Omaha, Nebraska is not first on everyone’s travel to-do list by far. It is not even second. However, if planning a trip to America’s heartland, Omaha is a must. There is fine food, beautiful homes and mansions worth driving past, and museums that will delight even the most discerning museum-goer. It is not New York City by far. It is not even Kansas City. It is very home-spun, with a great mix of people and a lovely Old Market area that will surprise anyone from either coast because yes, they have parking. It is a large city in America’s heartland and truly worth the visit.
Omaha is best known for three things: being the insurance capitol of the world; having some of the best corn-fed beef on the country; and being the home of billionaire Warren Buffet. However, the things that Omaha is not so well known for are the very reason to visit.
The Old Market area is is a delightful, Main Street-type of stetting, which is filled with flowers atop the buildings in the summer months. There are restaurants for every taste and budget, as well as shops and easy parking. Not far from the Old Market area is Union Station and the Durham Museum.
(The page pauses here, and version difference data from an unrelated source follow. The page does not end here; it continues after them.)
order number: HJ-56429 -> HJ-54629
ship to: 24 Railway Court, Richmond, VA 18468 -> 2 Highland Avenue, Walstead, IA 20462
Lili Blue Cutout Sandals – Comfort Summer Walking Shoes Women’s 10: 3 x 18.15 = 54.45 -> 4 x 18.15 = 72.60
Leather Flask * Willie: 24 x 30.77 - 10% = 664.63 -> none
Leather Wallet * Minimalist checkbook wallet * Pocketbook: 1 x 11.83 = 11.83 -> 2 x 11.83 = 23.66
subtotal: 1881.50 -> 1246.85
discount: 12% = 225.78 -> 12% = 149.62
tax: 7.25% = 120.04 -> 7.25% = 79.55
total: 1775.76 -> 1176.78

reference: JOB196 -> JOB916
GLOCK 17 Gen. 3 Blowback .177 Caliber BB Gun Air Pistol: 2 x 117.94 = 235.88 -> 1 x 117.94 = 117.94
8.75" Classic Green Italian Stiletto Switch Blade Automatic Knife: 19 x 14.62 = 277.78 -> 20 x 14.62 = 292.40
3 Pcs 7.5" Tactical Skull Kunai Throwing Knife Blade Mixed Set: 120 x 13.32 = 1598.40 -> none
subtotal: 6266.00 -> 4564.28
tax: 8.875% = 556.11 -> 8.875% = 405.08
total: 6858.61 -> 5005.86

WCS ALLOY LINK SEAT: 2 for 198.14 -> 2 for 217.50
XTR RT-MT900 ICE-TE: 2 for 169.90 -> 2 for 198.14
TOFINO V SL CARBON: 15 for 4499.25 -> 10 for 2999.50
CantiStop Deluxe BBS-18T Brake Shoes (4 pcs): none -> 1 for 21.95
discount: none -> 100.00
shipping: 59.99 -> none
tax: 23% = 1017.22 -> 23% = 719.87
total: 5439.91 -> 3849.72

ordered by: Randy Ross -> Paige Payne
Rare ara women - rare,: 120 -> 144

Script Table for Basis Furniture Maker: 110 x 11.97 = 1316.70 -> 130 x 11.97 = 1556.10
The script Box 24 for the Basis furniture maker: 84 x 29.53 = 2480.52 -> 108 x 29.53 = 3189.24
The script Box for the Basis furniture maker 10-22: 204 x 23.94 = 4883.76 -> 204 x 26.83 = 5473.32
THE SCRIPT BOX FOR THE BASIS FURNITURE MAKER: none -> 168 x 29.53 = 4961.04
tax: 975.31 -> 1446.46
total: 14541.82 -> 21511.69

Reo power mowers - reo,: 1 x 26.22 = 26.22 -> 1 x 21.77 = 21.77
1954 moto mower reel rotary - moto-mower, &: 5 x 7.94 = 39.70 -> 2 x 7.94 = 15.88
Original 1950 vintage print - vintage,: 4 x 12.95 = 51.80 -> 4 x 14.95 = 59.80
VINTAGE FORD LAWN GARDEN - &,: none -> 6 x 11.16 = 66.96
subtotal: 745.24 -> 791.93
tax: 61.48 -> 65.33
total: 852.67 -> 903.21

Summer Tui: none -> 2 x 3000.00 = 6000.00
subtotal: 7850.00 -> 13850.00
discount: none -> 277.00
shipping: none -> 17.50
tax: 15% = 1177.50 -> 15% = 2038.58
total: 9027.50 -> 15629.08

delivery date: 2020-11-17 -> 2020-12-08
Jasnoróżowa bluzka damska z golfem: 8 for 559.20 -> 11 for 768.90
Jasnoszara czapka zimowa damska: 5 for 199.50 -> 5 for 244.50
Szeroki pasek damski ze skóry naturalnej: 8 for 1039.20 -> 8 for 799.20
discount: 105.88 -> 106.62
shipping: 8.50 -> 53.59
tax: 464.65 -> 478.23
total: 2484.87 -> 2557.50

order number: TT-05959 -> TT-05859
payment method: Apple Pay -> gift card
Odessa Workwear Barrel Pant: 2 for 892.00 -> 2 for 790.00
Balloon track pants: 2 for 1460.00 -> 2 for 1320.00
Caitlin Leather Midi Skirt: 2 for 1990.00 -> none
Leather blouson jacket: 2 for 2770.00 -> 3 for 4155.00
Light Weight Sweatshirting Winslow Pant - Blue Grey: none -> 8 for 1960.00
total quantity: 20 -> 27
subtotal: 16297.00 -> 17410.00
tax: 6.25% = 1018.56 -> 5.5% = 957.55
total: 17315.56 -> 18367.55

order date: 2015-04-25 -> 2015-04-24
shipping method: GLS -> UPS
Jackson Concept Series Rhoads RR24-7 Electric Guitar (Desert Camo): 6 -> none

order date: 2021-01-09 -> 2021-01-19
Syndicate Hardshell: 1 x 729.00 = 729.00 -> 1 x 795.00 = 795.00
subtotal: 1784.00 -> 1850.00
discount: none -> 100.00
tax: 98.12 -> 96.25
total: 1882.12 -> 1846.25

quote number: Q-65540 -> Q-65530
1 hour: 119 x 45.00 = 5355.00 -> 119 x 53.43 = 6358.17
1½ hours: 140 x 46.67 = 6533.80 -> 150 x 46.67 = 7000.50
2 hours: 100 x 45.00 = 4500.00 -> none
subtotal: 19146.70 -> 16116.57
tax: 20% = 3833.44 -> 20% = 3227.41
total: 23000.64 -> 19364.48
The Union Station building is an historic building. Not far from it is the main train station that is currently in use. The historic Union Station has sculptures inside that evoke images of World War Two and soldiers waiting to depart by train. There is also a museum worth visiting with vintage trains, as well as historic artifacts from Omaha’s Indian past and the history of Nebraska as a plains state. The museum is a delight for children and adults, as is the old-fashioned soda fountain on the main level.
Yet billionaires roam free in Omaha much to everyone’s delight. Warren Buffett is a well-known fixture there, but a Beatle? Sir Paul McCartney had a highly publicized dinner with the investment magnate, and after dinner at Avoli in the Dundee part of Omaha, enjoyed an ice cream desert down the street at eCreamery. People relish going there now to enjoy some Beatles-sanctioned ice cream (he had two scoops of vanilla bean), and to sit on the benches where they were photographed.
For those who want to dig deeper into the Omaha art scene, there is always Joslyn Art Museum, which has an extensive collection of over 11,000 works of fine art spanning from the ancient Greeks to the twenty-first century. Artists include Titian, El Greco, Veronese, Jacob Van Ruisdael, and Claude Lorrain (Renaissance and Baroque); Jules Breton, William Adolphe Bouguereau, Jean-Léon Gérôme, Camille Pissarro, Auguste Renoir, and Claude Monet (nineteenth-century French Impressionist and non-Impressionist); James Peale, Mary Cassatt, Thomas Eakins, Severin Roesen, Eastman Johnson,William M. Harnett, Thomas Cole, Thomas Worthington Whittredge, Albert Bierstadt, and Thomas Moran (eighteenth- and nineteenth-century American art). The twentieth and twenty-first centuries are represented as well by many fine artists.